*How to complete this task:*
Return each line of the entries that mentions the word "checked".

*Exercise input:*
'''

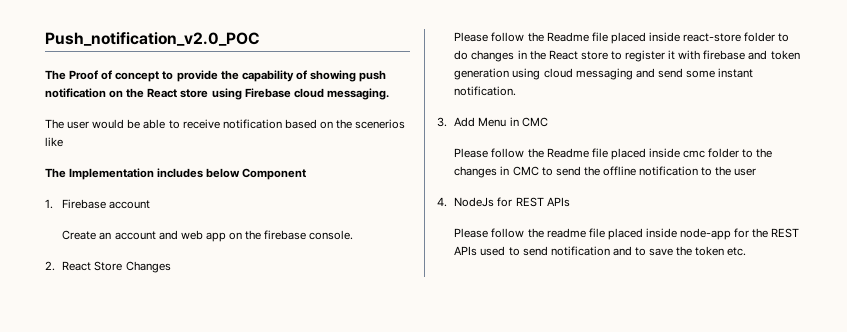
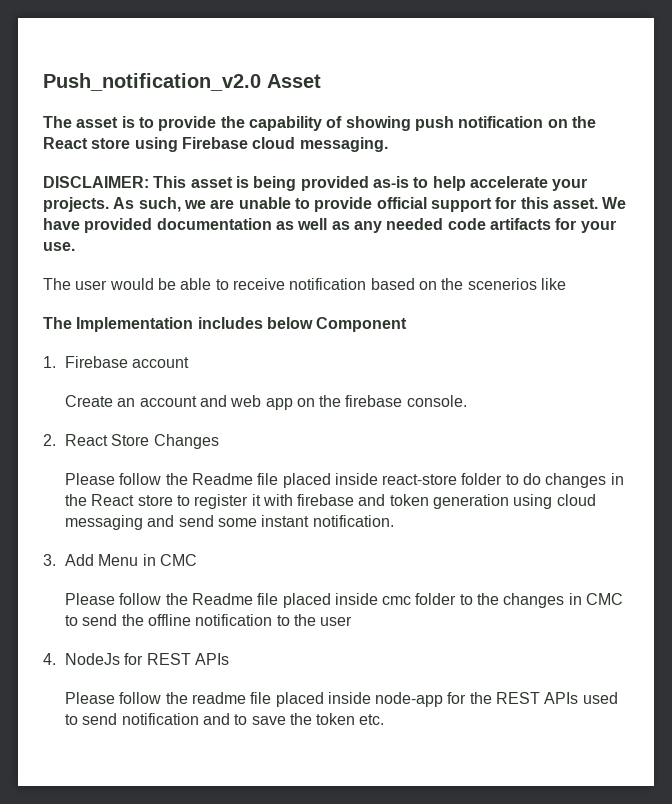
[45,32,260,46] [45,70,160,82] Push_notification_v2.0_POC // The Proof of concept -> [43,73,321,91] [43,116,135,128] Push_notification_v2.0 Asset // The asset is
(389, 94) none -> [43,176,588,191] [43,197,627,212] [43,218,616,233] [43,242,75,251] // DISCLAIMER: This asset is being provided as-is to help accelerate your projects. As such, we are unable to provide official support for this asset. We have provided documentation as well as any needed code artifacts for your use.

'''
'''

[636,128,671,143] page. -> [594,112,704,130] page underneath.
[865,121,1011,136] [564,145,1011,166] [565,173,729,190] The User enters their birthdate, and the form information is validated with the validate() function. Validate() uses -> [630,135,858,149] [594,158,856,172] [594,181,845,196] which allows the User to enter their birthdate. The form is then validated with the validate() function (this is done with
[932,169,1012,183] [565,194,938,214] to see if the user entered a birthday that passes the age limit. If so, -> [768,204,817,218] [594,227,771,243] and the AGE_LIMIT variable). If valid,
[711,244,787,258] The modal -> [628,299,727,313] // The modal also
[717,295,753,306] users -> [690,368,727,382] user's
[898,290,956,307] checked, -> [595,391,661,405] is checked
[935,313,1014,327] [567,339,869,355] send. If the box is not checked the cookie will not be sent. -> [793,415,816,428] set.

'''

*Response below:*
[898,290,956,307] checked, -> [595,391,661,405] is checked
[935,313,1014,327] [567,339,869,355] send. If the box is not checked the cookie will not be sent. -> [793,415,816,428] set.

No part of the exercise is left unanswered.